On radio, she hosted the program Capeando la tarde on Radio Carolina for nearly a decade, receiving an APES Award for "Radio Revelation" from the Association of Entertainment Journalists in 2001. In 2008, she returned to host the program on Píntame FM.

==Political career==
Santibáñez actively participated in the presidential candidacy of Marco Enríquez-Ominami in 2009. She later joined the Progressive Party (PRO), which he formed in 2010.

In June 2013, the PRO announced her as a candidate for deputy for District 30 in that November's parliamentary election, as part of the coalition If You Want It, Chile Changes. She received the majority of popular votes, but was not elected because, by the rules of the binomial system which rewards the two highest-voted lists, her list finished third behind those of Nueva Mayoría and the Alliance.

In the 2016 municipal elections, she was the Yo Marco por el Cambio coalition's candidate for mayor of San Bernardo, receiving 13,079 votes – equivalent to 25.54% – and losing to Independent Democratic Union candidate Nora Cuevas.

She again competed for a seat in the Chamber of Deputies, this time for the new District 14, in the 2017 parliamentary election.
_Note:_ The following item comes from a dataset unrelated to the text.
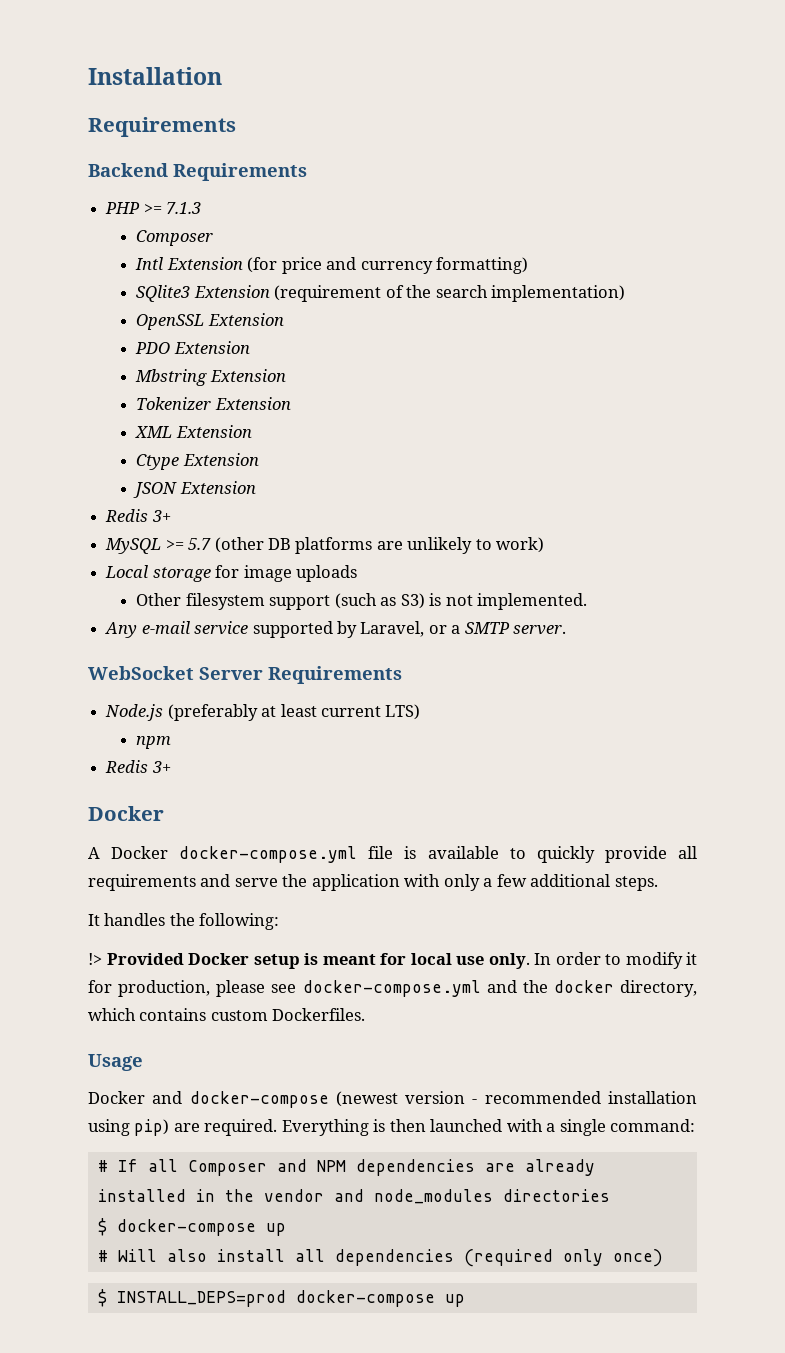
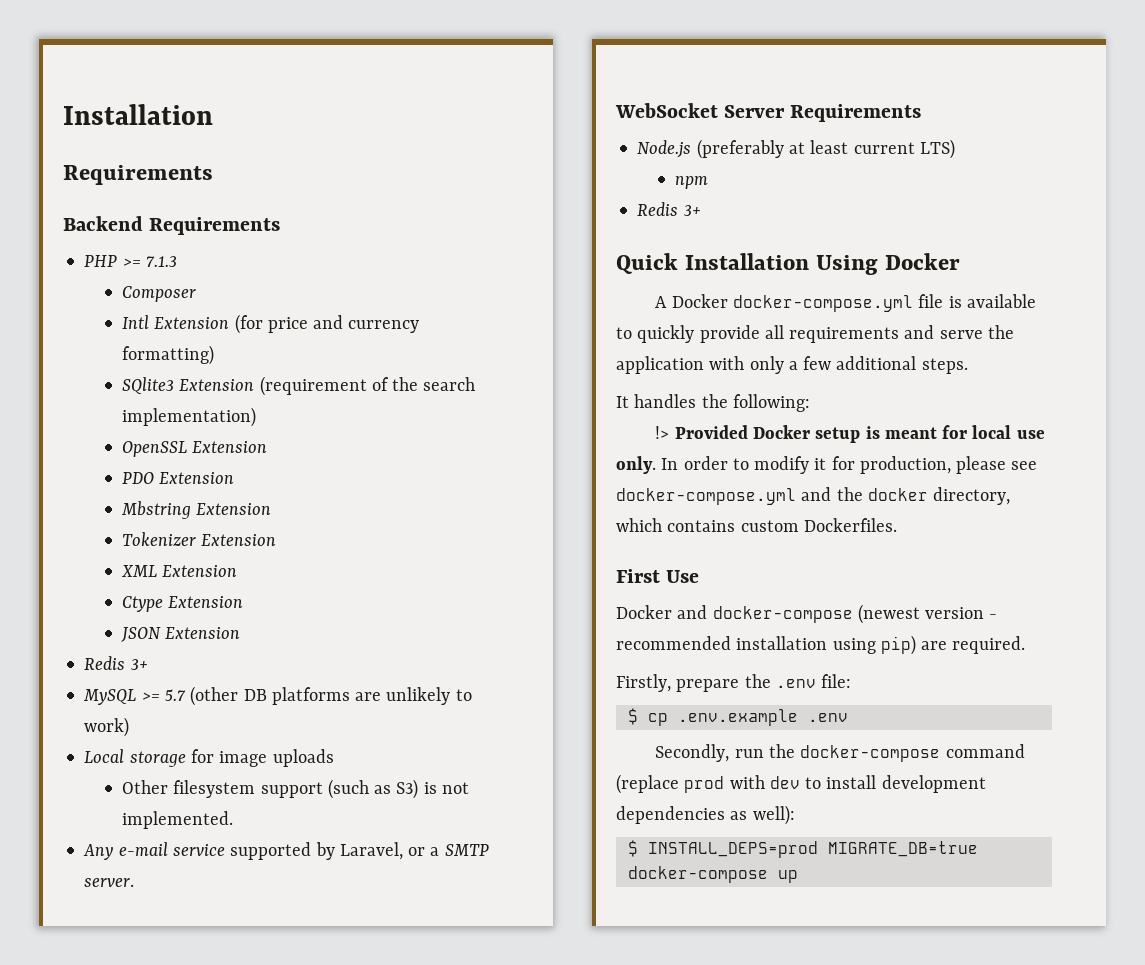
(171, 767) none -> [616,253,879,275] Quick Installation Using
[88,1054,143,1071] Usage -> [616,569,700,583] First Use
[281,1119,696,1136] [97,1159,595,1176] [97,1189,610,1204] [97,1218,286,1236] [97,1249,663,1267] Everything is then launched with a single command: // # If all Composer and NPM dependencies are already installed in the vendor and node_modules directories // $ docker-compose up // # Will also install all dependencies (required only once) -> [616,674,852,692] [627,708,848,726] [655,744,1025,762] [616,774,986,794] [616,805,795,825] // Firstly, prepare the .env file: // $ cp .env.example .env // Secondly, run the docker-compose command (replace prod with dev to install development dependencies as well):
(286, 1298) none -> [827,841,978,857] MIGRATE_DB=true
She received 35,913 votes – equivalent to 11.9% of the total – and was elected, becoming the PRO's first deputy and its sole representative in the legislative session that began on 11 March 2018.

She is a member of the permanent commissions for culture and the arts, sports and recreation, and citizen security. She is part of the special investigative commissions on investment in hospitals and hiring of personnel, on irregularities in actions of ENAMI related to contracts awarded to Inversiones SZ, on acts of the government related to the search for missing or disappeared minors, and on acts of the administration linked to the operation of La Chimba landfill.

Santibáñez was part of the PRO's parliamentary committee until March 2019, when she submitted her resignation to the party, becoming an independent deputy. In September 2019, she joined the PCCh.

In October 2025, Santibáñez introduced legislation to make Chile the first country to ban octopus farming, citing environmental and animal welfare concerns.